Line count for "column": tally the lines of the records below that contain it, and give only that number.

□ □ □ □

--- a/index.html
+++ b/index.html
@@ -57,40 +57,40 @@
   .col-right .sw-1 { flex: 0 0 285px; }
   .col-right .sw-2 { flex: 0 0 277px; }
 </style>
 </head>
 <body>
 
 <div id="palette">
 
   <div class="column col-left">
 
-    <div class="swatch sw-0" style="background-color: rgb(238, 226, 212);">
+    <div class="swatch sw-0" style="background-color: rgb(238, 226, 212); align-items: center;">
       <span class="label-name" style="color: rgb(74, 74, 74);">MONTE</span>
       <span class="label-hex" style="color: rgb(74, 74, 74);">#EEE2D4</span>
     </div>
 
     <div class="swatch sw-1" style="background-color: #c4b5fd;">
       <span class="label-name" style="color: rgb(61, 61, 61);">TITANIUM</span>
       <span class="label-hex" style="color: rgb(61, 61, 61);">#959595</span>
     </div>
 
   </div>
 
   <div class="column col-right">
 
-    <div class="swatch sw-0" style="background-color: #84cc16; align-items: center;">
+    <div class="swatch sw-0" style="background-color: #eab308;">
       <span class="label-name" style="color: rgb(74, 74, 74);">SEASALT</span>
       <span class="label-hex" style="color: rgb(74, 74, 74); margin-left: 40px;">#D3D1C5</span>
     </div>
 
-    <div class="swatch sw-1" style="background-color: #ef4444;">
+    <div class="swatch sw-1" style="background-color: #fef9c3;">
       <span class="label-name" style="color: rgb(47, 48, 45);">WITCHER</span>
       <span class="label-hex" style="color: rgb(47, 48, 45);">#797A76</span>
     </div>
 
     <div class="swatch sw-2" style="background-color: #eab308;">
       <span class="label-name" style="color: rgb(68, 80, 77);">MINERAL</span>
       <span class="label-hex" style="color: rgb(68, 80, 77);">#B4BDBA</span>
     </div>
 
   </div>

□ □ □ □

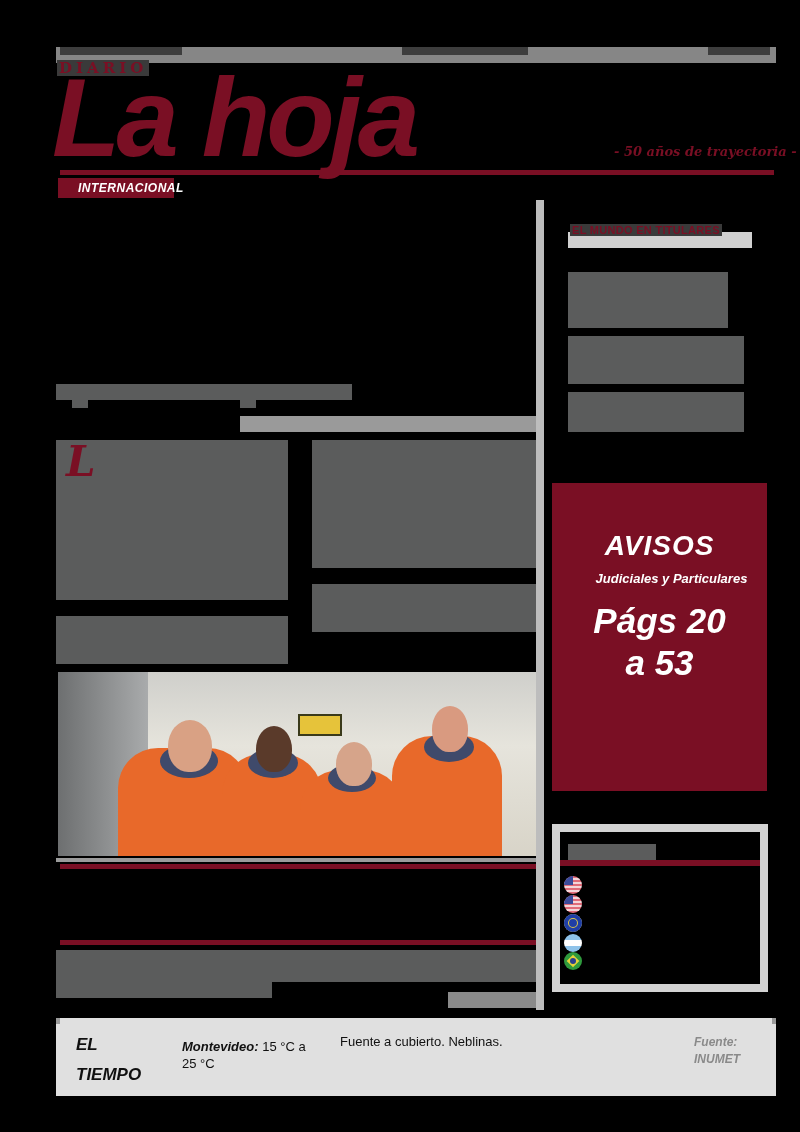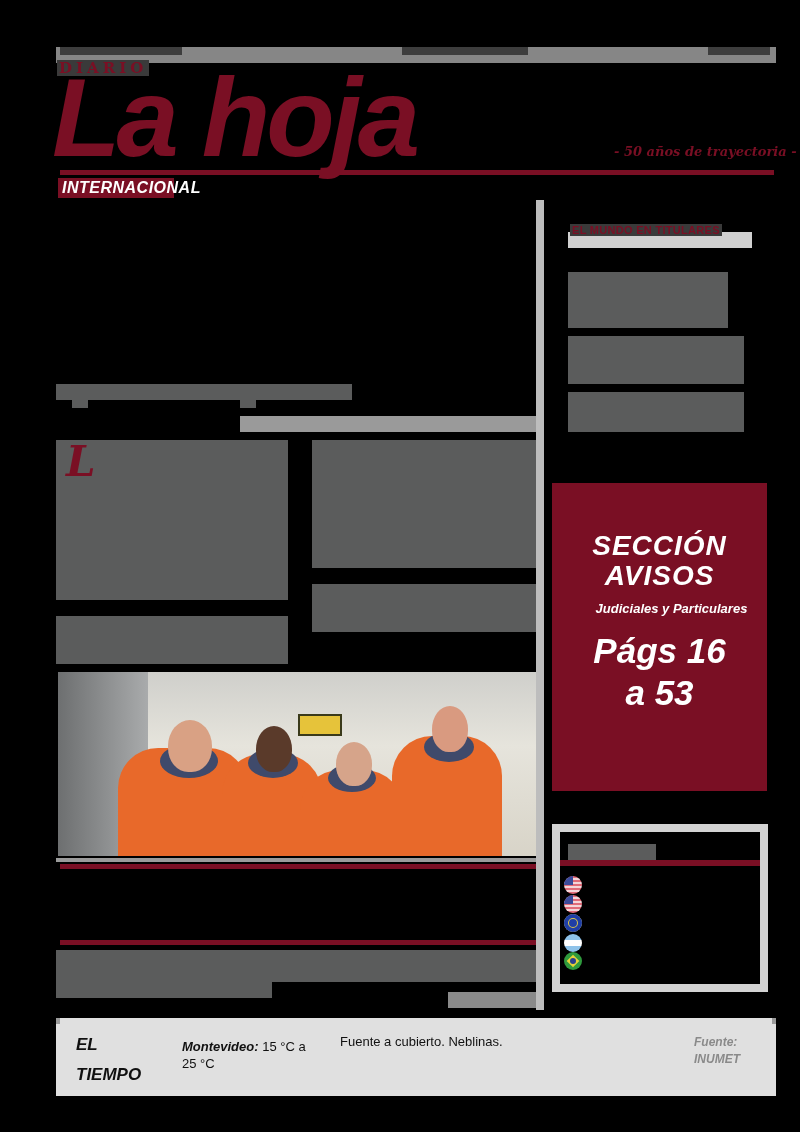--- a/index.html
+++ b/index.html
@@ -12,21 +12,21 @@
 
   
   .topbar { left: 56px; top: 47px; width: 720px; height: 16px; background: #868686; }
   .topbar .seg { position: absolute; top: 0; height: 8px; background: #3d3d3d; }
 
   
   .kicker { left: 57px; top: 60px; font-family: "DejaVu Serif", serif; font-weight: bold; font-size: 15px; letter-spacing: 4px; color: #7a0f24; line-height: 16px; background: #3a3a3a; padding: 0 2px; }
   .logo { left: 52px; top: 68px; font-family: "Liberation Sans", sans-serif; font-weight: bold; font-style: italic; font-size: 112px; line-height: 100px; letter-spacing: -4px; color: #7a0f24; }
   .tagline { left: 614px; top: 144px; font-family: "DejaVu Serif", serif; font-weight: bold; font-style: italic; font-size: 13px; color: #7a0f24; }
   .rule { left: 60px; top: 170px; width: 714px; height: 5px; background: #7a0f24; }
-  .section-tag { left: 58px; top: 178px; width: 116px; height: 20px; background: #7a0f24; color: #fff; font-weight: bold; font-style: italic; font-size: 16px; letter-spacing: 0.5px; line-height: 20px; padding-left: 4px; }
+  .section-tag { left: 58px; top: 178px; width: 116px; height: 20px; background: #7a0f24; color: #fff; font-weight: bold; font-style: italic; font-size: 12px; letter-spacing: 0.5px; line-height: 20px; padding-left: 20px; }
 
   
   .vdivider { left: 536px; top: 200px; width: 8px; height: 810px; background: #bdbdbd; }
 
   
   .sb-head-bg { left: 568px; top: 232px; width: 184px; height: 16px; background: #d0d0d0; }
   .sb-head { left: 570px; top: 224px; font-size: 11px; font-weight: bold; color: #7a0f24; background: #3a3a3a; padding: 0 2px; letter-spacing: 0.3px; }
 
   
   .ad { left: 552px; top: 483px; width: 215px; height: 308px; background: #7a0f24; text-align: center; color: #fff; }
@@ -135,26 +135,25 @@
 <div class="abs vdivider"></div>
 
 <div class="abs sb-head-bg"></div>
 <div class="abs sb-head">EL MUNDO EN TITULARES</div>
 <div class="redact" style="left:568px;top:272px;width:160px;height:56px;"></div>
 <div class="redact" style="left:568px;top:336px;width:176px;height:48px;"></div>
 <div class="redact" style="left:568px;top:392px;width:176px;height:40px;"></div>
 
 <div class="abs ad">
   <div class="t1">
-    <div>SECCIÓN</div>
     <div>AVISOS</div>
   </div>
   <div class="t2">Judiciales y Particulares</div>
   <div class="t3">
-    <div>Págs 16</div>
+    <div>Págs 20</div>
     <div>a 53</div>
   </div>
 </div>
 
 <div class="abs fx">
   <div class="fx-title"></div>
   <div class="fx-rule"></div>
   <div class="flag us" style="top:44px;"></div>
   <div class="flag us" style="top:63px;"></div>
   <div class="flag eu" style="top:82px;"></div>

□ □ □ □

### EXERCISE RESPONSE:
2